• _Task to complete_: A faithful copy is needed of the lines below from the one with "gap: 2px ->" up to and including the one with "html: <div> <span></span>"; set it down with no pictures and no other lines.

• _Task data_:

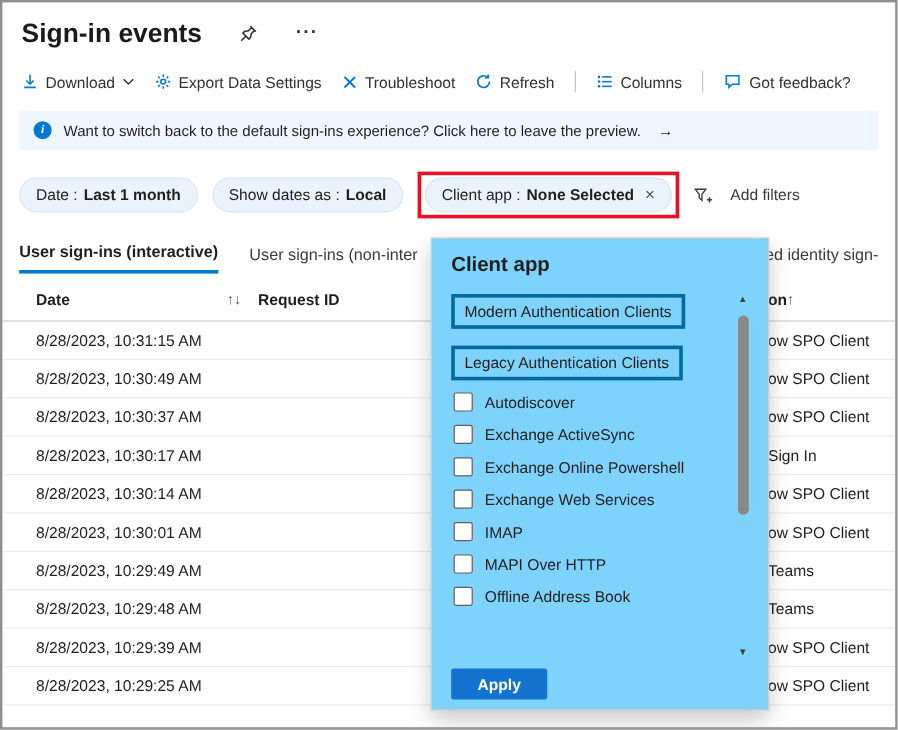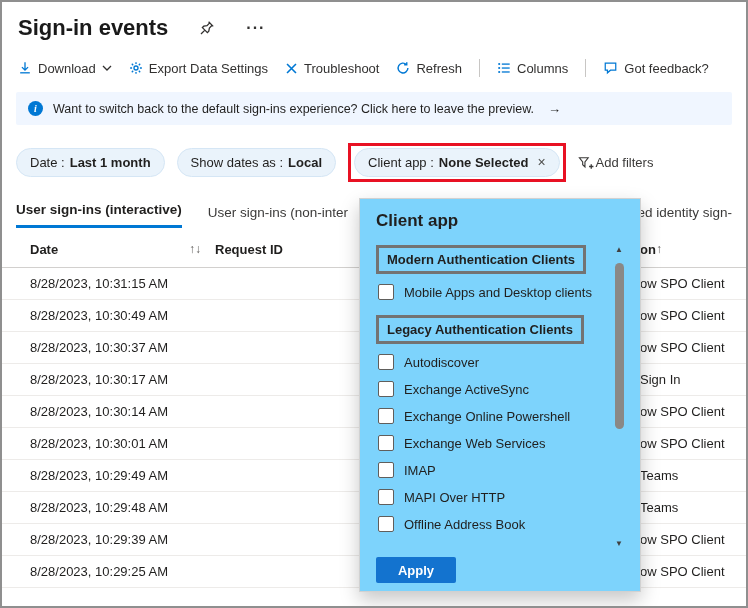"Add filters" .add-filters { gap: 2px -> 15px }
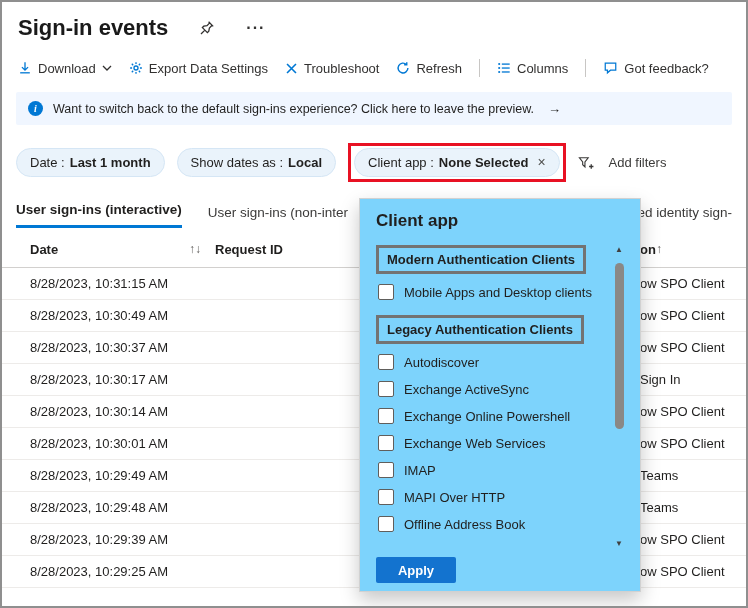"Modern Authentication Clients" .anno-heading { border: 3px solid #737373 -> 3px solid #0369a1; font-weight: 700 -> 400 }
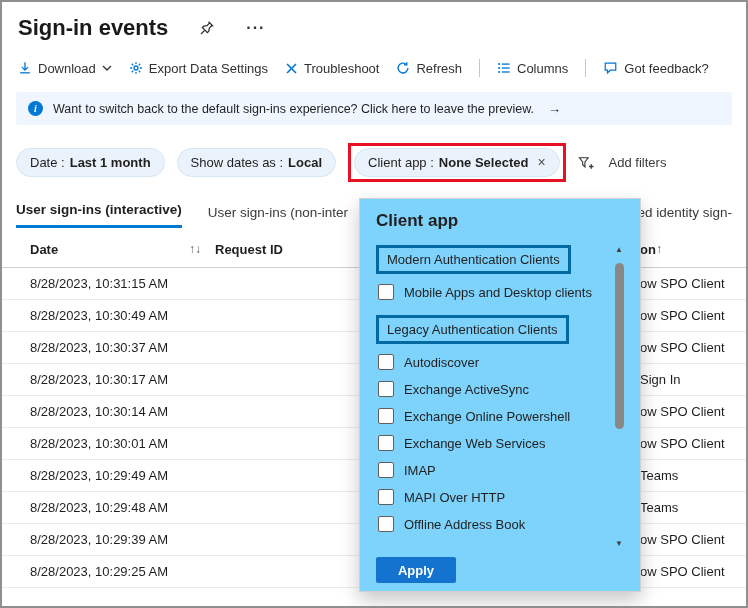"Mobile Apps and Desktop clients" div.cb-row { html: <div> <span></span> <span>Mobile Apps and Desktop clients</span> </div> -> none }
--
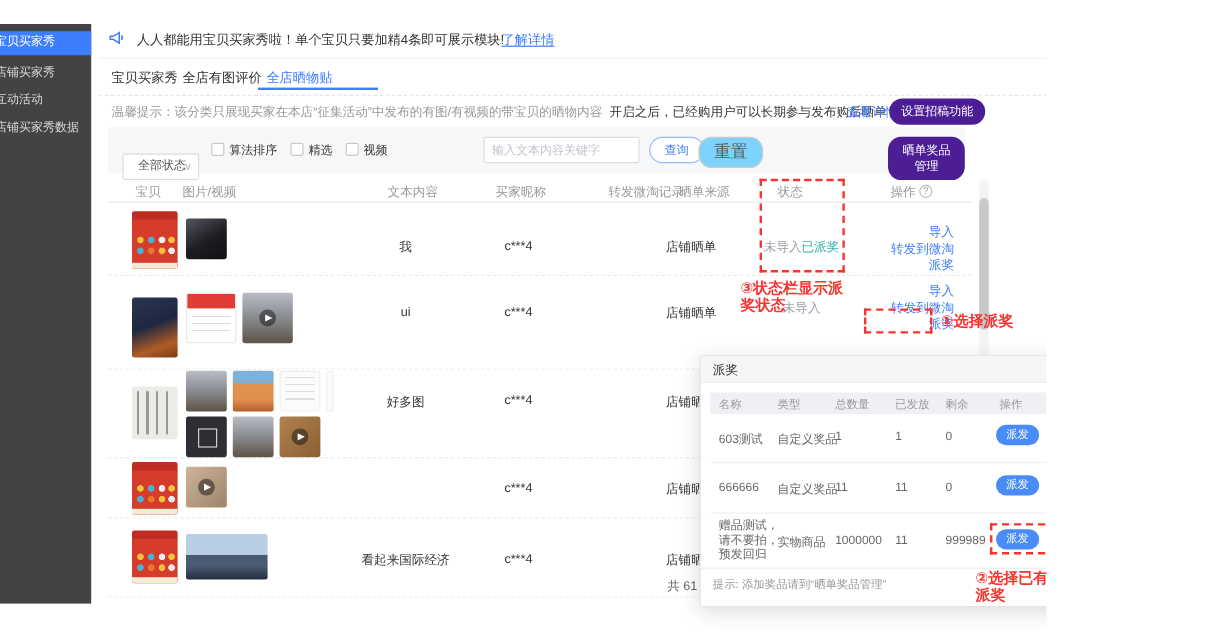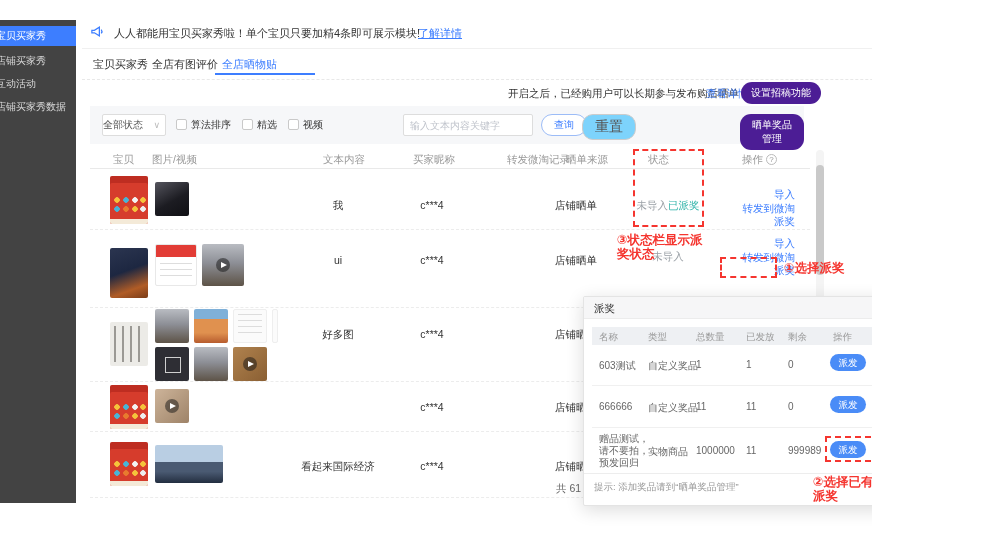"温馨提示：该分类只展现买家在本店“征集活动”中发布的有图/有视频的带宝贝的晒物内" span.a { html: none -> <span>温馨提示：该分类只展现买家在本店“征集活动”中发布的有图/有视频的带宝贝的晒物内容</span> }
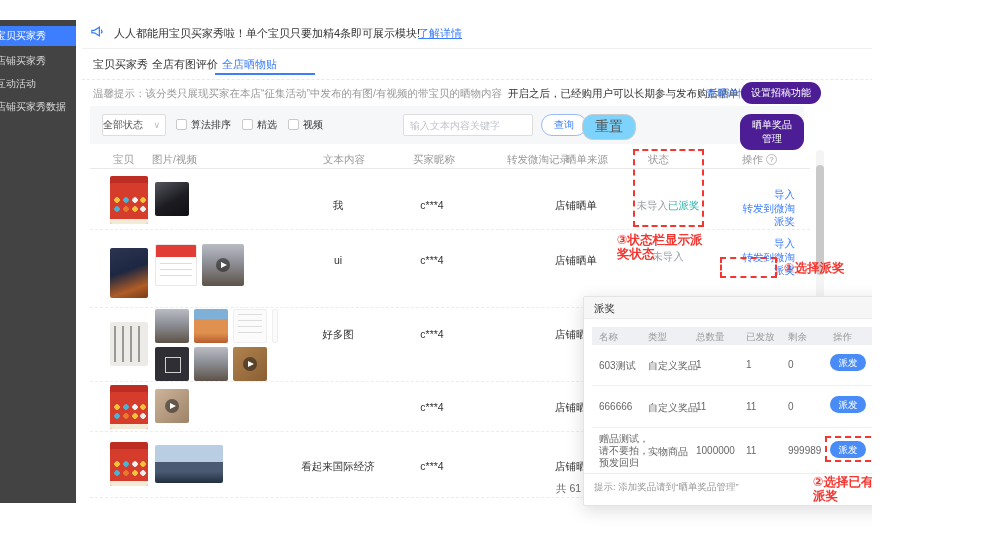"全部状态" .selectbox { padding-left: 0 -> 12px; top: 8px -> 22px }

• _Output of the task_:
"Add filters" .add-filters { gap: 2px -> 15px }
"Modern Authentication Clients" .anno-heading { border: 3px solid #737373 -> 3px solid #0369a1; font-weight: 700 -> 400 }
"Mobile Apps and Desktop clients" div.cb-row { html: <div> <span></span> <span>Mobile Apps and Desktop clients</span> </div> -> none }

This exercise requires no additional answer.